Erndtebrück. Nur auf jedem dritten Bauernhof in NRW ist die Nachfolge gesichert, sagt das statistische Landesamt. Bei Familie Böhl in Erndtebrück-Balde im Kreis Siegen-Wittgenstein ist das anders: Tochter Iris wird übernehmen. Weil sie sich nie etwas anders vorstellen konnte.

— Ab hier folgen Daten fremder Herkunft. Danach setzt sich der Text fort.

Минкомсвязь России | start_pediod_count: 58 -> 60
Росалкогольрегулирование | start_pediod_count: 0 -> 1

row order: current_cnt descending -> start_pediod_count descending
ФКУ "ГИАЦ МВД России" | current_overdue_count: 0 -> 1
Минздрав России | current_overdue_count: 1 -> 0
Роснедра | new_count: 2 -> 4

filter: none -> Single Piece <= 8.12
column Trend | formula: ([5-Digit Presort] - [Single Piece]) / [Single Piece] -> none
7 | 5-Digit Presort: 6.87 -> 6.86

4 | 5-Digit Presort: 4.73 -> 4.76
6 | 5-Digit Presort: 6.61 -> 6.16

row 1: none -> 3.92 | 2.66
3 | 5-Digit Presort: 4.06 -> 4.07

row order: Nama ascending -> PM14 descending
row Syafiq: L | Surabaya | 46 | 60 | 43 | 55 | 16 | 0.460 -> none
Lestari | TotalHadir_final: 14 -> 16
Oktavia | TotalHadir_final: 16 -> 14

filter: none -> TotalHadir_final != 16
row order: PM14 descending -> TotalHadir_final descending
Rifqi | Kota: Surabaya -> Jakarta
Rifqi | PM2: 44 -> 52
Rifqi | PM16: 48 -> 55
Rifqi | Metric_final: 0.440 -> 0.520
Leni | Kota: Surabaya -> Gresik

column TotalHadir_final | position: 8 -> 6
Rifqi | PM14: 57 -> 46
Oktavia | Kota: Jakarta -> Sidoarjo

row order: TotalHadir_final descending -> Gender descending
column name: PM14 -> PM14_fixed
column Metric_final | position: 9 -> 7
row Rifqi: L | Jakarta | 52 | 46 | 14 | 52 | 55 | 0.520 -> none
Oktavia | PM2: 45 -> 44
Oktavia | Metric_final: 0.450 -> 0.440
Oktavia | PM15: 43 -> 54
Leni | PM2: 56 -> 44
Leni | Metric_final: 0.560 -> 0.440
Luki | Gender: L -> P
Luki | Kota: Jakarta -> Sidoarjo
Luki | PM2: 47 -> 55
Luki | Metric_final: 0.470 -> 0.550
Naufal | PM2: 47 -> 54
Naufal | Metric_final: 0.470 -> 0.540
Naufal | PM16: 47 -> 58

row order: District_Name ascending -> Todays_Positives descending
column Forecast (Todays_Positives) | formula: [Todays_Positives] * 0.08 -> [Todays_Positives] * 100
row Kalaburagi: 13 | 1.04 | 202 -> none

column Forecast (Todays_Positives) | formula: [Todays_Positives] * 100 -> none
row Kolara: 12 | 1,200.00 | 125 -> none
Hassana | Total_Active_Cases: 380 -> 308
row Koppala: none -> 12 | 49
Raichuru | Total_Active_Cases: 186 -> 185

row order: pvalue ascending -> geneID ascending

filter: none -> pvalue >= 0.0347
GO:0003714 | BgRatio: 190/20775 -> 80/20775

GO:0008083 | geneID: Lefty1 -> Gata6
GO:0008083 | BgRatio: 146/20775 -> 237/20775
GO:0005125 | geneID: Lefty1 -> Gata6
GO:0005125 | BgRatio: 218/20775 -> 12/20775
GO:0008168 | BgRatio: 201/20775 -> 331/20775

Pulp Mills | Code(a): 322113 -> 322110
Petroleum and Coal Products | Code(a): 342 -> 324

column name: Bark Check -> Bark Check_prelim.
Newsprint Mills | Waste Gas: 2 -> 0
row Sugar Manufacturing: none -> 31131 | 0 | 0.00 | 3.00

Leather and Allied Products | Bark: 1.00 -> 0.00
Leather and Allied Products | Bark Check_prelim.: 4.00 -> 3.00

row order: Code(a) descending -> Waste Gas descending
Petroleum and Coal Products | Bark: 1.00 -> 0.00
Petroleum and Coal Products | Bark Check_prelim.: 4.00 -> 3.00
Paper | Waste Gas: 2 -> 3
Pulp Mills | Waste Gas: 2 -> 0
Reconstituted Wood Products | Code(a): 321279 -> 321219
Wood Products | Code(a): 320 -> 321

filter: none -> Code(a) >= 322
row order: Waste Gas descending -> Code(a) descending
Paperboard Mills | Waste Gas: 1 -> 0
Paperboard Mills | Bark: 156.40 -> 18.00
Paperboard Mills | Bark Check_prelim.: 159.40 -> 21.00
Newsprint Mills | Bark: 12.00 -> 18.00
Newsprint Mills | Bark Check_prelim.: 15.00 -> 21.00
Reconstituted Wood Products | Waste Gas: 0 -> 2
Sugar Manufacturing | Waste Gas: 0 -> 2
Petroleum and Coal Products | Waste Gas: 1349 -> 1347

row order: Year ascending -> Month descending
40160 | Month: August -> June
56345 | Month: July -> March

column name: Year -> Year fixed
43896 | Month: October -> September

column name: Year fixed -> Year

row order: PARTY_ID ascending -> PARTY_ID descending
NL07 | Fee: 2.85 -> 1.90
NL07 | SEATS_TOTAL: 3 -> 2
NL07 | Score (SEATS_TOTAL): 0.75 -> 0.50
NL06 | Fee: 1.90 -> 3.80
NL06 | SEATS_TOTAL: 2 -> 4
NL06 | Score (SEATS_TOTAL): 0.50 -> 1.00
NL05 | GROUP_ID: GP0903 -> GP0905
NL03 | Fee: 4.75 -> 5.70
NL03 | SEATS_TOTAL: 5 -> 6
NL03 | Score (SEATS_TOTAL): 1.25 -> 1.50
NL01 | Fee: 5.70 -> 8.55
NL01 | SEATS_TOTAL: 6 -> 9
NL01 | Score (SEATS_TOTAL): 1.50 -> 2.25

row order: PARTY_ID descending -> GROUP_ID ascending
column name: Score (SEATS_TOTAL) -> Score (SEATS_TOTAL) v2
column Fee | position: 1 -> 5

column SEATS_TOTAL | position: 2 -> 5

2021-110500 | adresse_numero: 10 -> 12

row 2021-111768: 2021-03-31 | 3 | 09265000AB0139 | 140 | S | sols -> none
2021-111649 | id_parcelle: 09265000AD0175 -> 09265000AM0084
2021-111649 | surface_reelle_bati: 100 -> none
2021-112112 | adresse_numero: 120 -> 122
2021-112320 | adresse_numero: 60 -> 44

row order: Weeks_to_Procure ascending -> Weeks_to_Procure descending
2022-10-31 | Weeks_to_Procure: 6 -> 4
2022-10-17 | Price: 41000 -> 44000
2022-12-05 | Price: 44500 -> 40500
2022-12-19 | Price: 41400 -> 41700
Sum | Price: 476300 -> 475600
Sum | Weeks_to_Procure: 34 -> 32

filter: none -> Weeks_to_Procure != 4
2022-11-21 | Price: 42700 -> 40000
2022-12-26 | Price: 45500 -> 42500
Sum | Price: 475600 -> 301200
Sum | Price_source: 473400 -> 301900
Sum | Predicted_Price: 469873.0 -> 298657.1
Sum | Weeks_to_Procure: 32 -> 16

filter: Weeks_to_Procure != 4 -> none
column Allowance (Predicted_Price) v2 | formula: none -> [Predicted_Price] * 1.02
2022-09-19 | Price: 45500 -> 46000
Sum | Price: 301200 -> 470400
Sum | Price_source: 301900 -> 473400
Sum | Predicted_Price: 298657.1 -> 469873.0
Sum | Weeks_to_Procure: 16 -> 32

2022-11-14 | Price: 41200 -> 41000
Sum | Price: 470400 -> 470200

„Ich habe mich von Kind auf für die Landwirtschaft interessiert“, erzählt die 34-Jährige. Sie hat früh mitgearbeitet im 100 Hektar großen Familienbetrieb. Das war bei ihrer Schwester allerdings nicht anders. Die hat Bürokauffrau gelernt und hätte sich nie vorstellen können auf dem Hof zu bleiben. Die Vorlieben sind verschieden. „Und ich bin eben so ein Kuhmensch“, sagt Iris Böhl.

„Das sind heute individuelle Entscheidungen“, erklärt Ludwig Krämer, Geschäftsführer des Westfälisch-Lippischen Landwirtschaftsverbandes im Märkischen Kreis, die Gesamtlage. „Früher wurde nicht lange nachgefragt, da übernahm der älteste Sohn.“ Jetzt will die nachfolgende Generation häufig nicht. Wenn der Landwirt um die 50 sei und die Kinder so 20 bis 25, dann falle meist die Entscheidung.

Bei Iris Böhl war das schon früher so. Nach der Schule hat sie die Lehre auf dem heimischen Milchkuh-Hof begonnen, mit ihrem Großvater als Ausbilder, und das dritte Lehrjahr in einem größeren Betrieb im Hochsauerland verbracht. „Die waren damals weiter als wir“, erinnert sie sich. Es folgten ein praktisches Jahr auf verschiedenen Höfen und dann zwei Jahre an der Schule für Agrarwirtschaft in Meschede, die sie zur „Staatlich geprüften Landwirtin mit Ausbildungseignung“ reifen ließen. Nach insgesamt sechs Jahren.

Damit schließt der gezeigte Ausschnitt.